Todd continued with a detailed description of the Swiss railway system, which had begun under private ownership but had been purchased by the government and been nationalized after a public referendum in 1898. He observed that although the mountainous terrain of Switzerland made railway construction about five times as expensive as it was in the United States, Swiss fares were substantially lower than those in America. He then reviewed the history of the Pacific Railroad construction and the Credit Mobilier’s bribery of politicians before moving on to more recent history. Between 1912 and 1915, he said, the Interstate Commerce Commission had investigated five railway systems that accounted for one-third of the nation’s rail miles. “The evidence secured by the commission shows that every railroad company investigated knowingly falsified its accounts, partly in order to hide expenditures of large sums for controlling politics and elections and influencing legislation and the administration of laws.”[56] In the case of one railroad, the report had found “more than 300 subsidiary corporations in a web of entangling alliances with each other, many of which are seemingly planned, created, and manipulated by lawyers expressly retained for the purpose of concealment or deception.” This railroad, the report continued, was plagued by “the most glaring instances of maladministration,” and the problems railroads faced were caused by their own mismanagement and not at all by government regulation, which was a frequent excuse. In fact, Todd said, a railroad corporation’s “greatest losses and most costly blunders were made in attempting to circumvent governmental regulation and to extend its domination beyond the limits fixed by law.”[57] He closed by reiterating, “Government ownership of railroads is desirable; it is practicable; it is the only democratic and just solution of the railway problem, the great emergency of American reconstruction.”[58]

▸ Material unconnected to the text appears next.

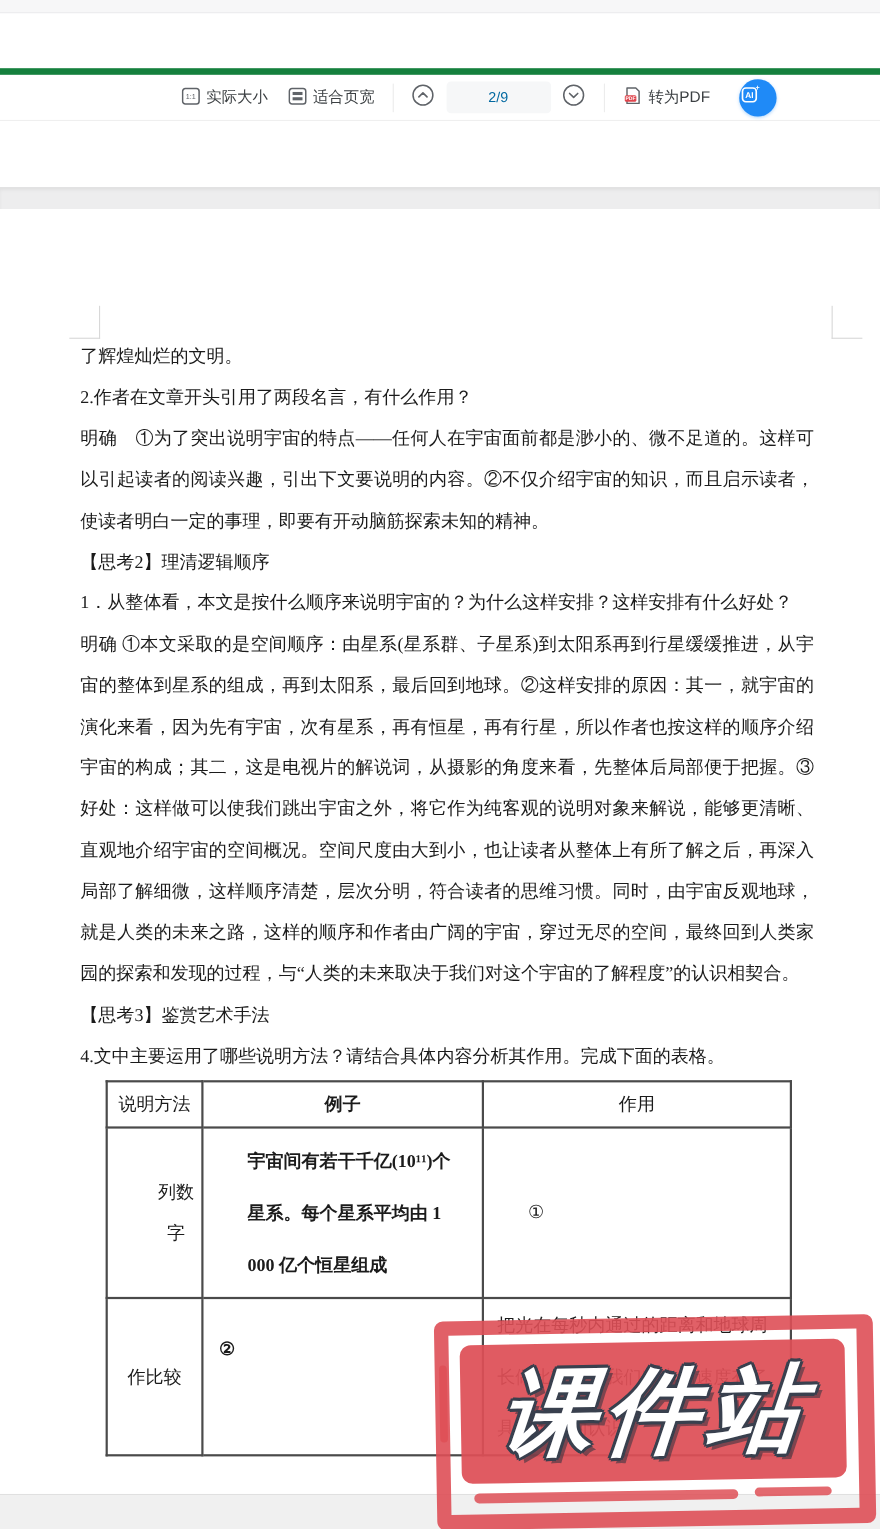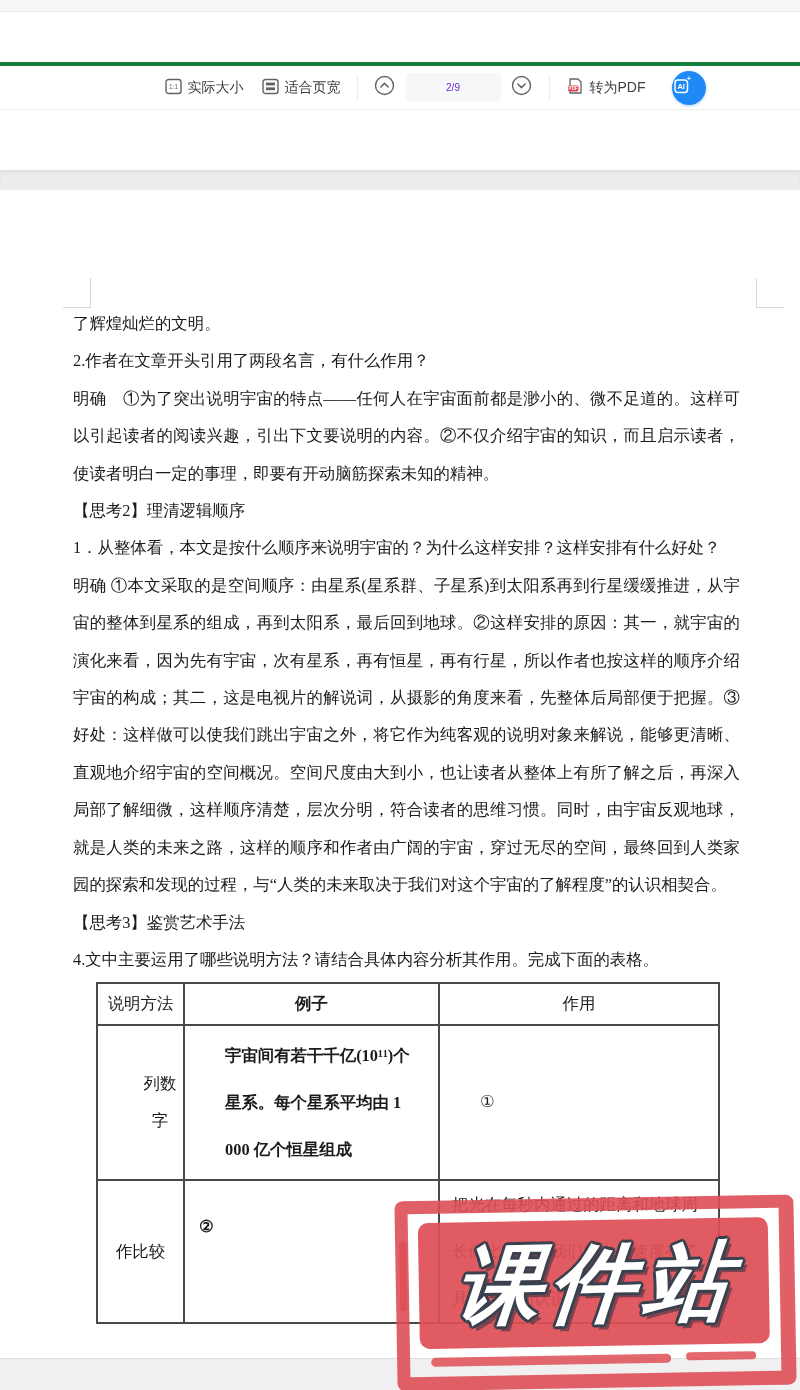"实际大小" .toolbar { border-top: 4px solid #15803d -> 6px solid #15803d }
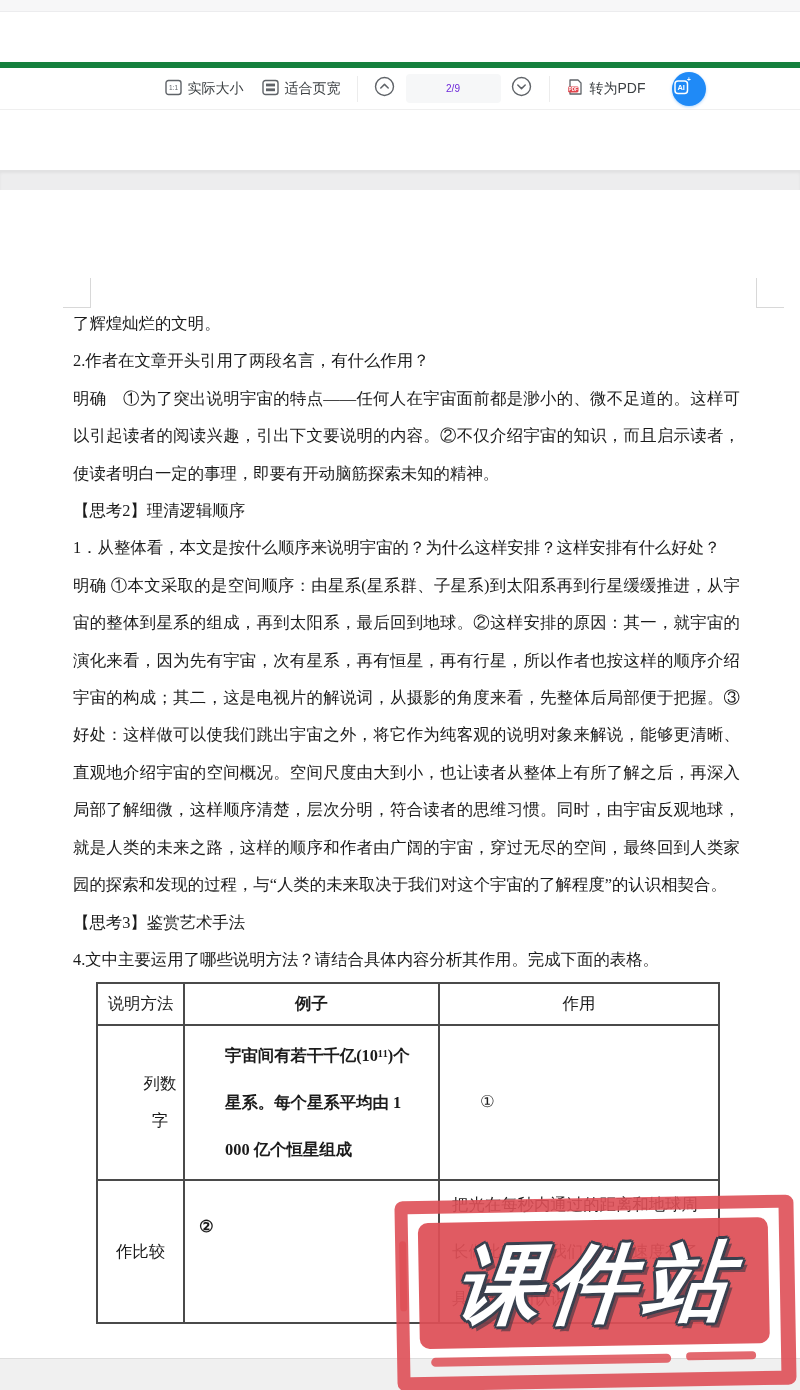"2/9" .page-box { color: #6d28d9 -> #0369a1; font-size: 10px -> 13px }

Todd invited Jane Addams of Hull House in Chicago to visit him in Kalamazoo in May 1921. Addams was a vice president of Todd’s Public Ownership League, and the two reformers had traveled in roughly the same circles for decades but may not to have met more than briefly. Todd said he had been to Hull House, “but unfortunately on occasions when you were not present.” He wrote to Addams in early May in response to a letter from her, to say he would be happy to be her host in Kalamazoo, as she had apparently suggested, or, he said, “[If] circumstances make it inconvenient for you to come I shall be delighted to call upon you when I am in Chicago, (where I go quite frequently).”[59] He also responded to her inquiry about his interest in starting a school of social science like the Rand School in Chicago. He said he had made some “preliminary surveys” but had become concerned that recently “the forces of special privilege and those who have grown rich through war, realizing the injustice of their acts, have decided to eliminate from our schools the teachings of fundamental justice.” He noted that a bill had recently reached its third reading in the New York legislature “compelling every teacher to affirm under oath that he or she does not believe in a ‘change of government’ by force or otherwise.” If such laws passed, he said, “a school such as I had in mind might be compelled to close. It is, of course, possible that the character and courage of the American people will not permit this.” A few weeks later, again responding to a letter from Addams, Todd asked her for the name and address of a man who had written to him on Hull House stationery to discuss starting a school of social science in Chicago. Todd said he had misplaced the letter and asked her to “express to him my apology” and to “transmit my views of the situation as expressed to you. I greatly regret the apparent discourtesy arising from the mislaying of his letter.”[60]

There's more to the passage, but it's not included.